◆ Task instructions
Copy down the listing below exactly. Do not include pictures.

◆ Dataset entries
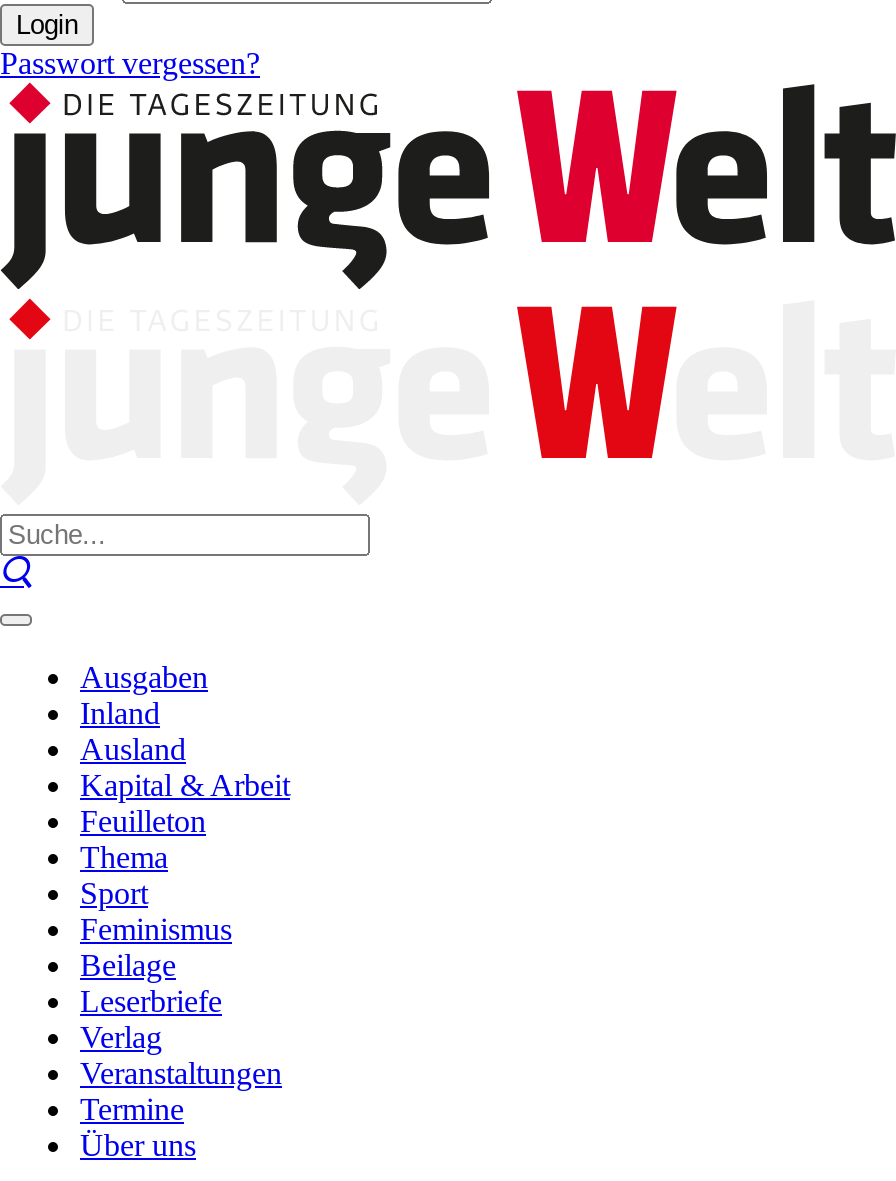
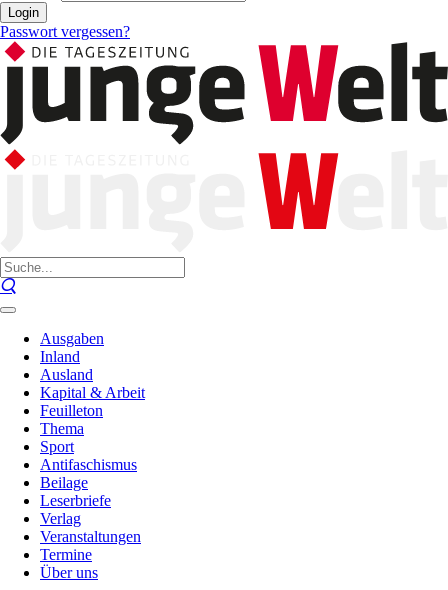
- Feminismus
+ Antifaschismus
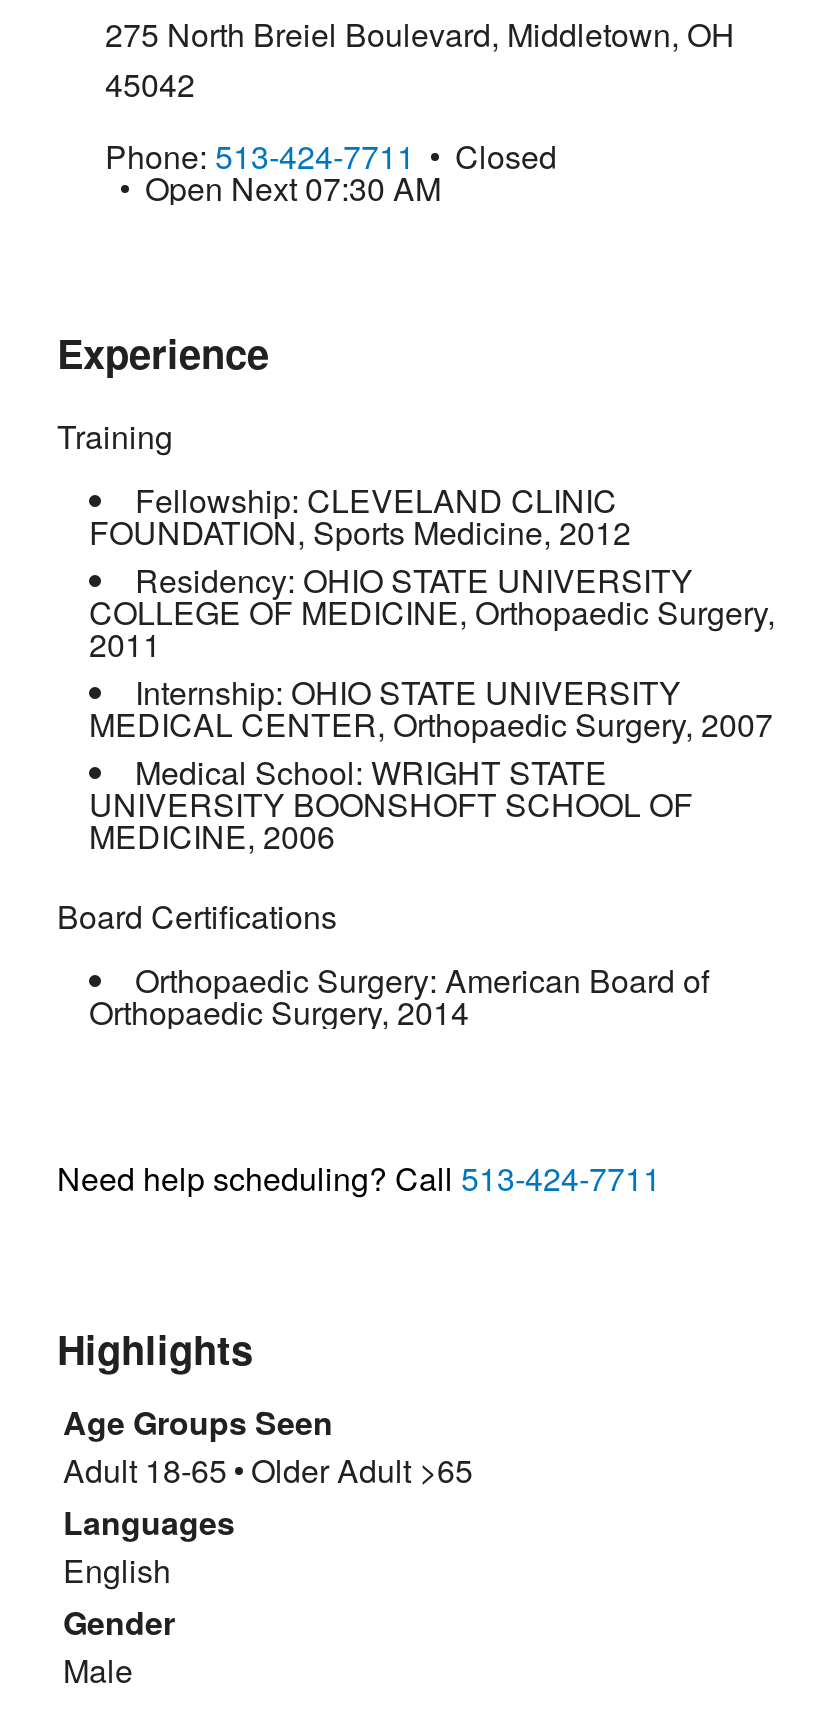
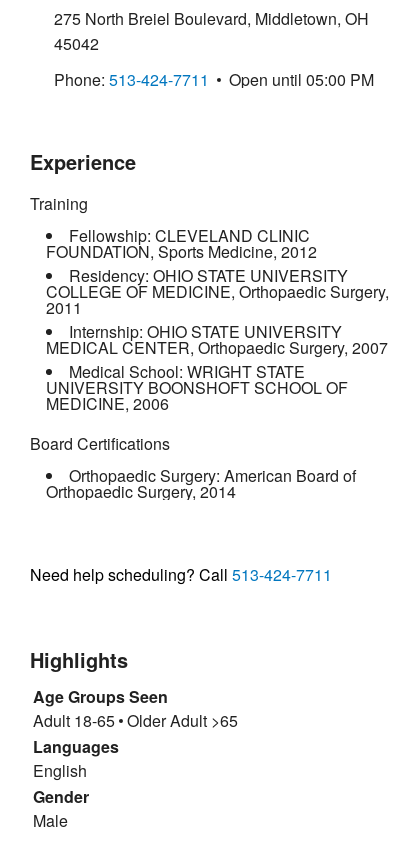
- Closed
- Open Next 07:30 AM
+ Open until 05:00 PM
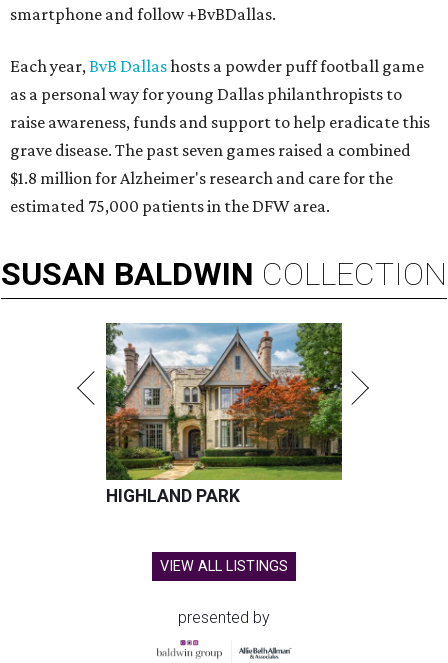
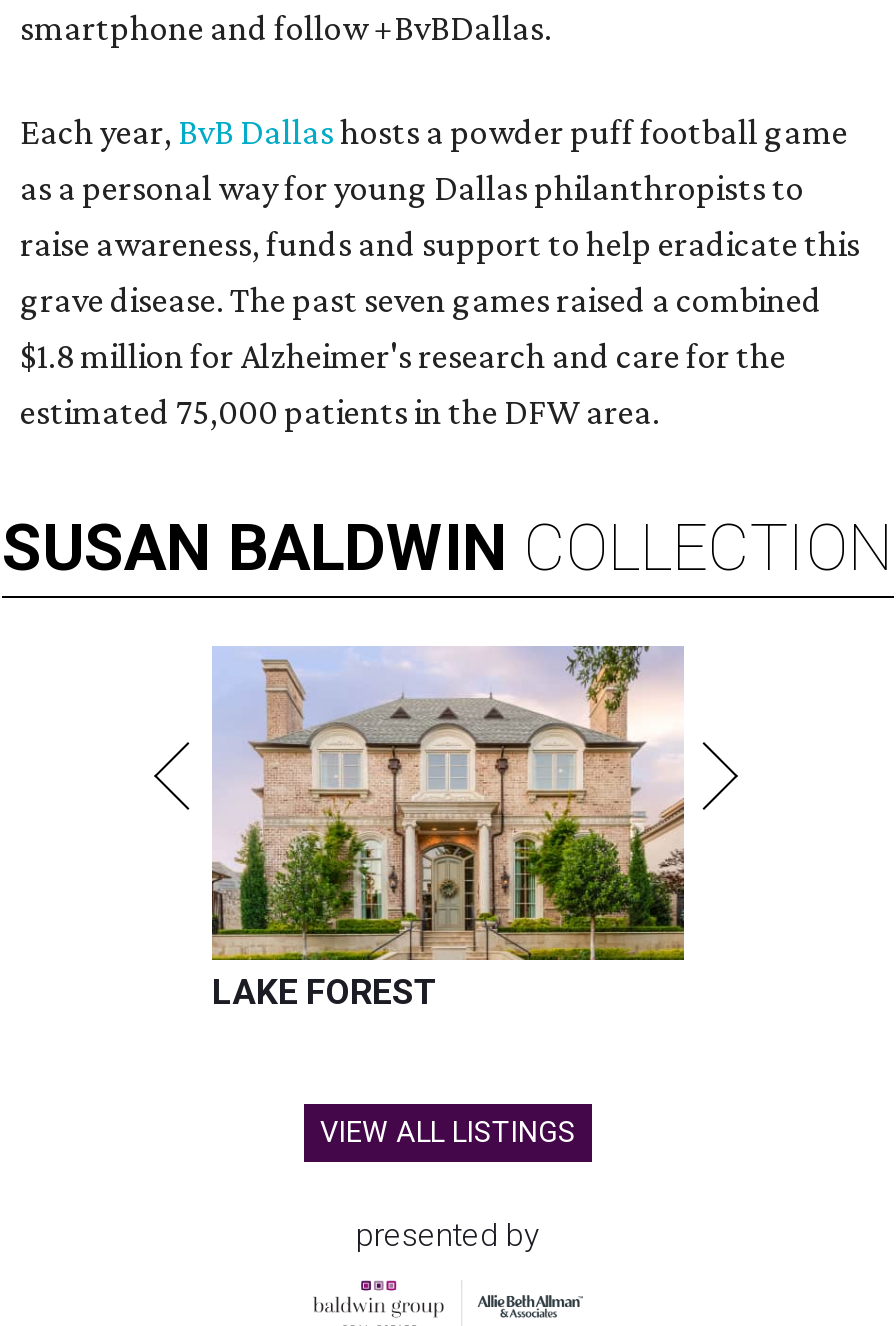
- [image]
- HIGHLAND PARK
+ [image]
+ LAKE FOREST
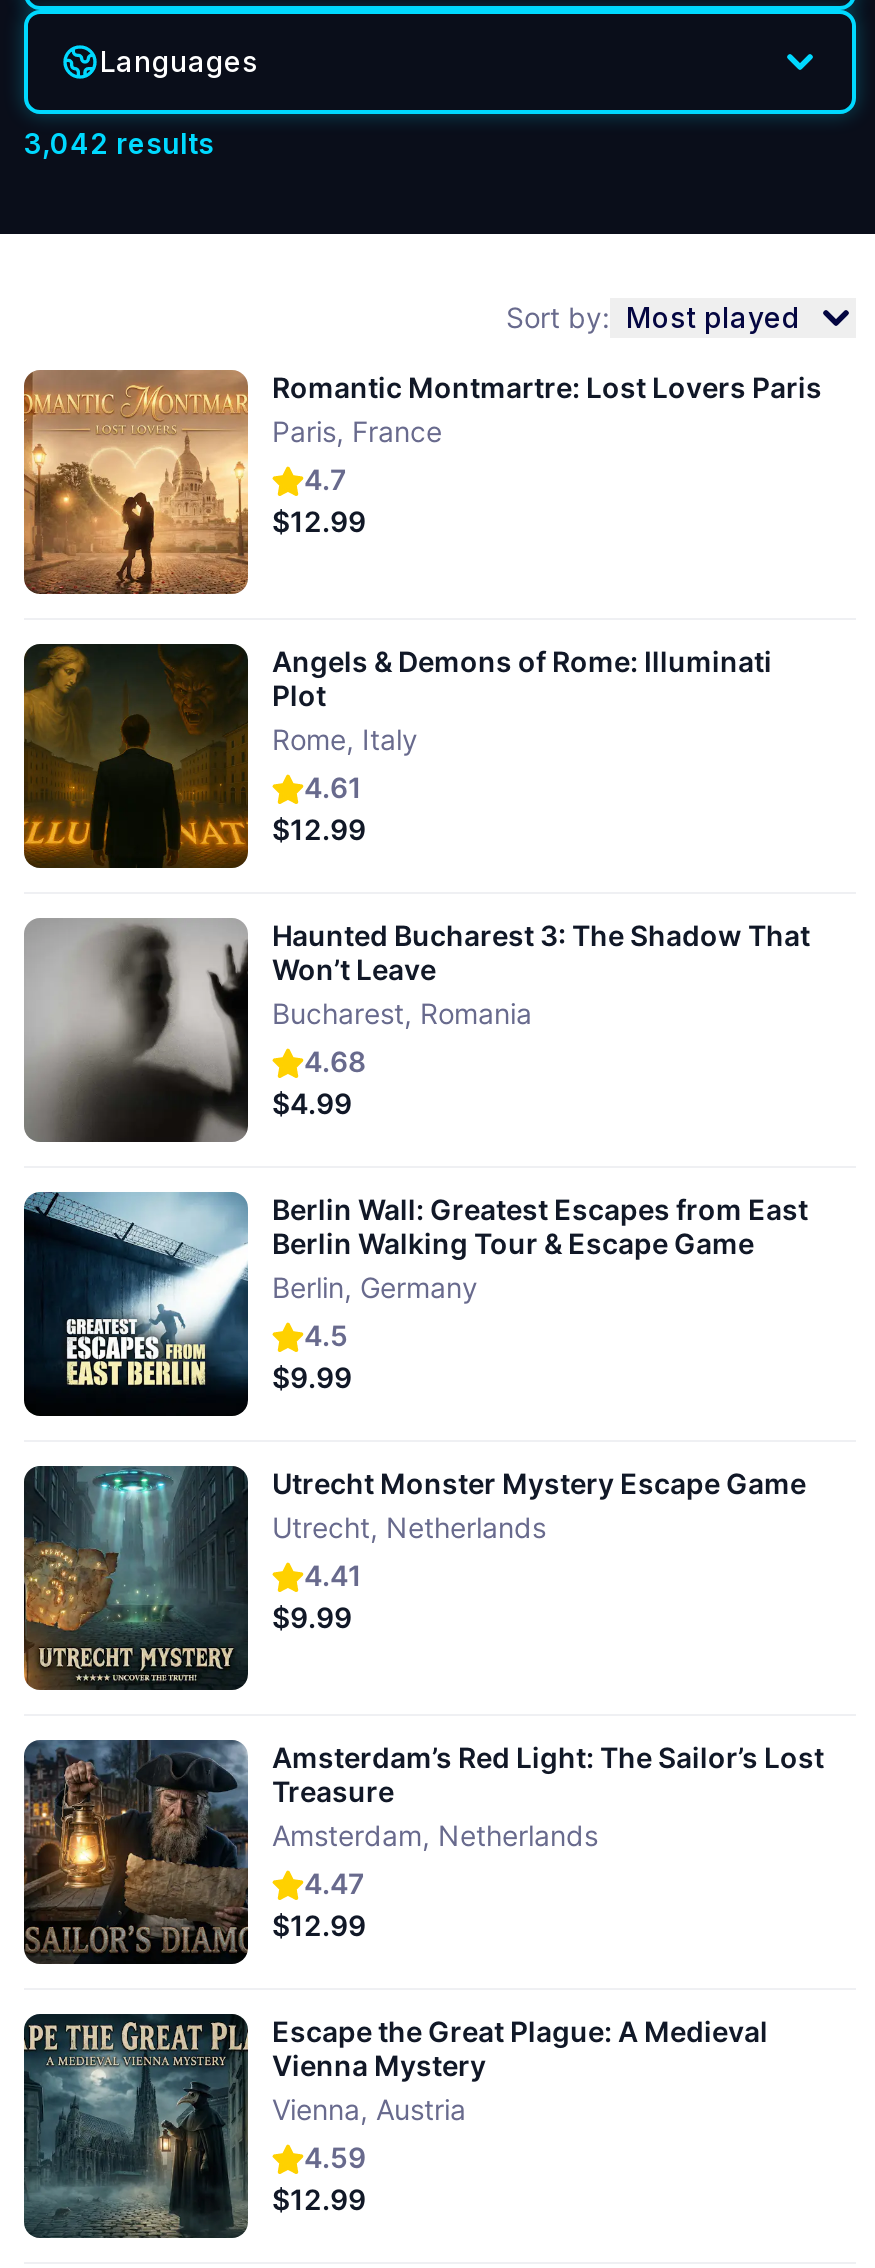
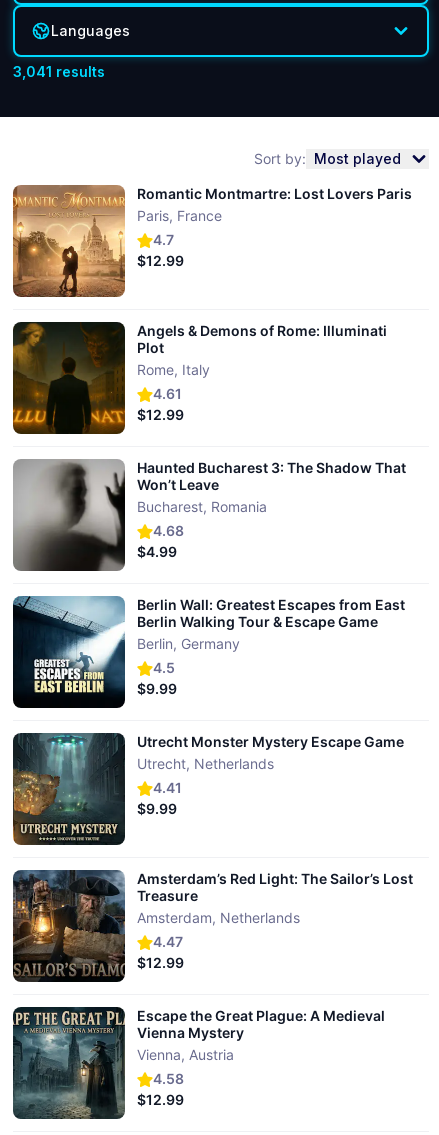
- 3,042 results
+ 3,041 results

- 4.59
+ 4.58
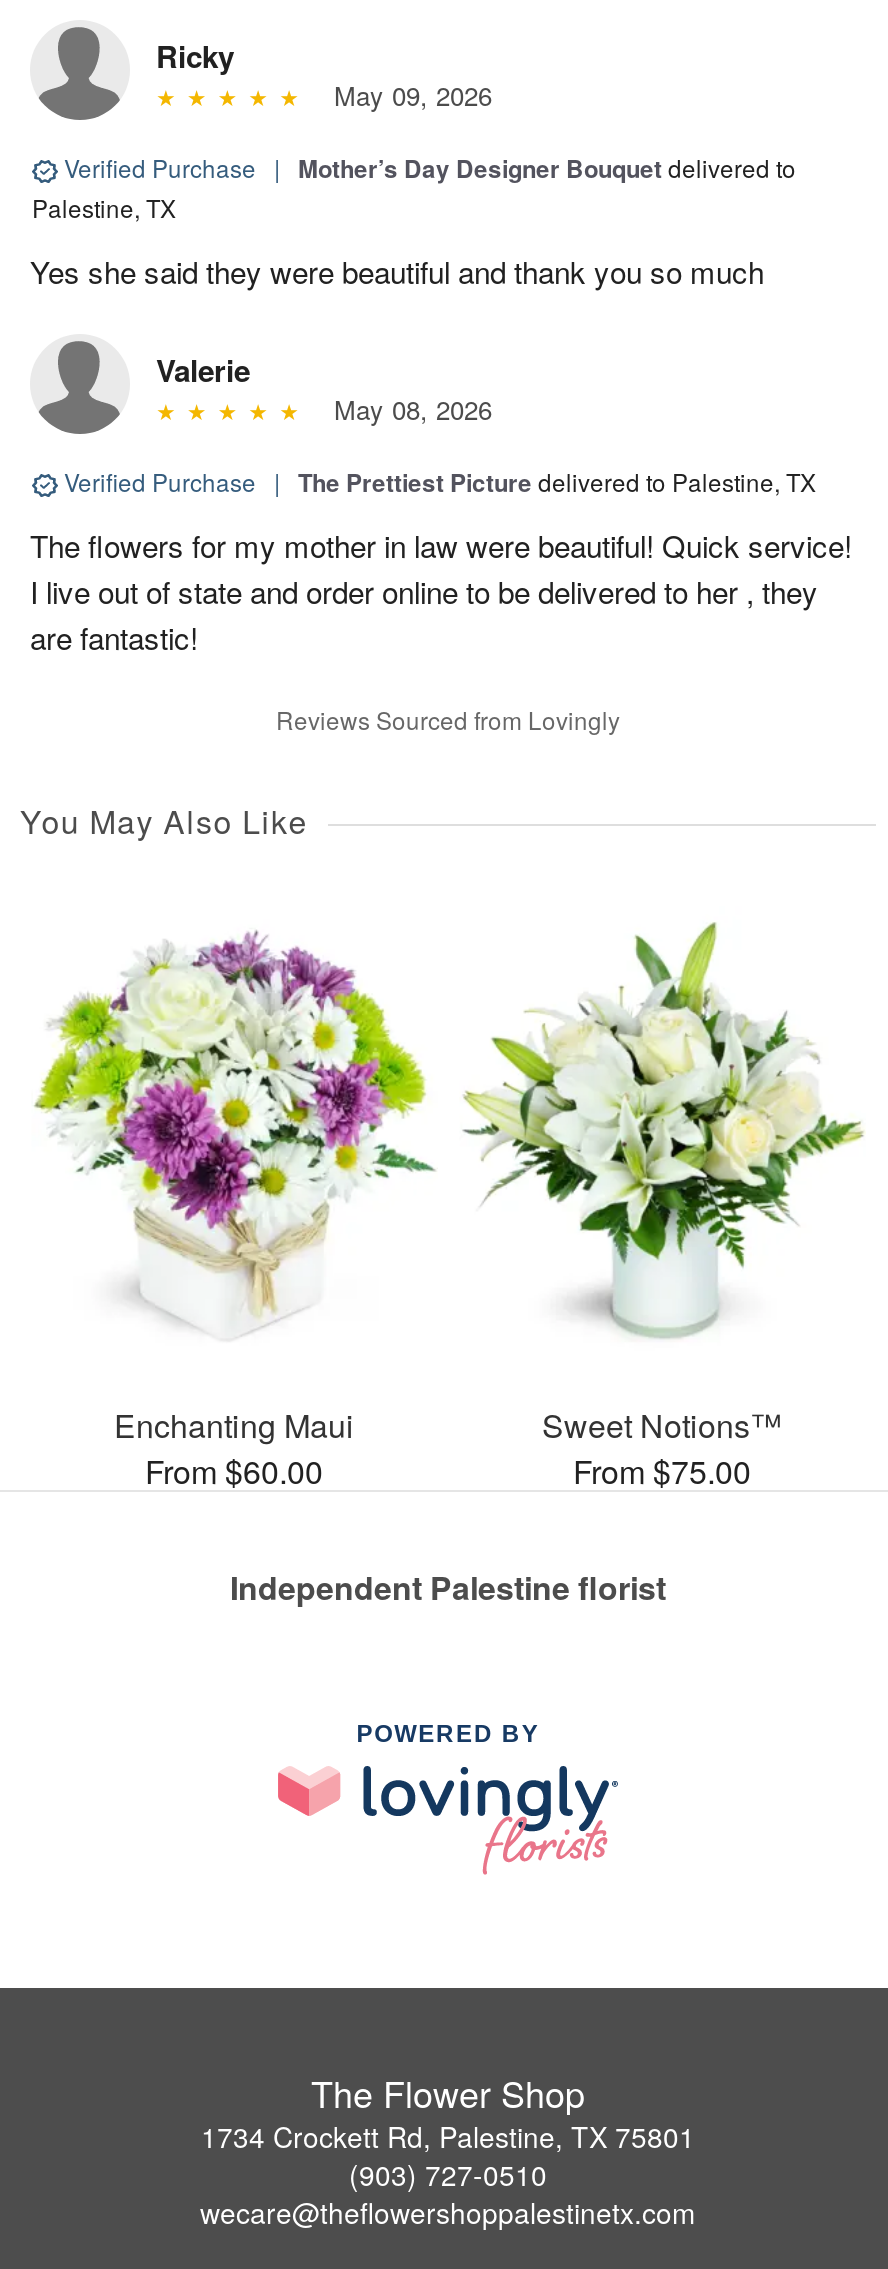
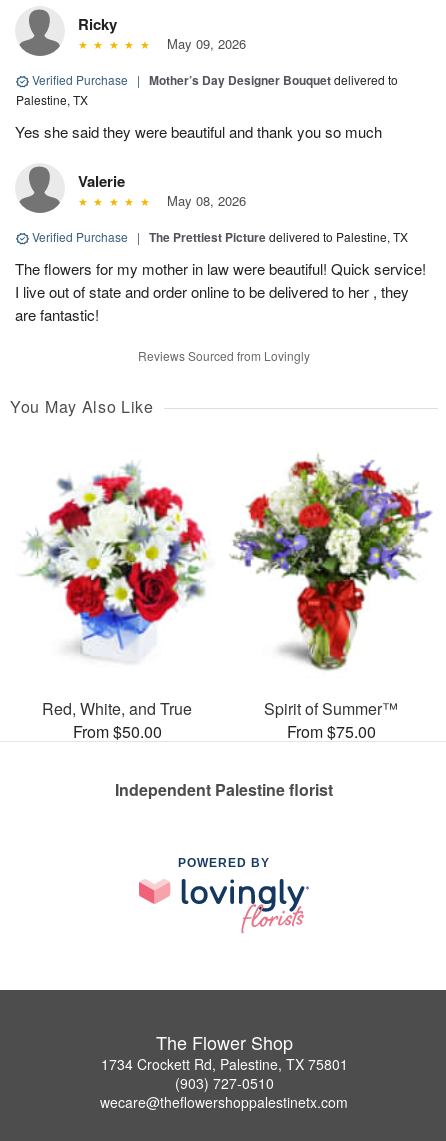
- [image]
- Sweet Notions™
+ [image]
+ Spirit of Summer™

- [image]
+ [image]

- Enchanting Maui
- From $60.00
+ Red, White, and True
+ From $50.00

◆ Exercise response
- Feminismus
+ Antifaschismus
- Closed
- Open Next 07:30 AM
+ Open until 05:00 PM
- [image]
- HIGHLAND PARK
+ [image]
+ LAKE FOREST
- 3,042 results
+ 3,041 results

- 4.59
+ 4.58
- [image]
- Sweet Notions™
+ [image]
+ Spirit of Summer™

- [image]
+ [image]

- Enchanting Maui
- From $60.00
+ Red, White, and True
+ From $50.00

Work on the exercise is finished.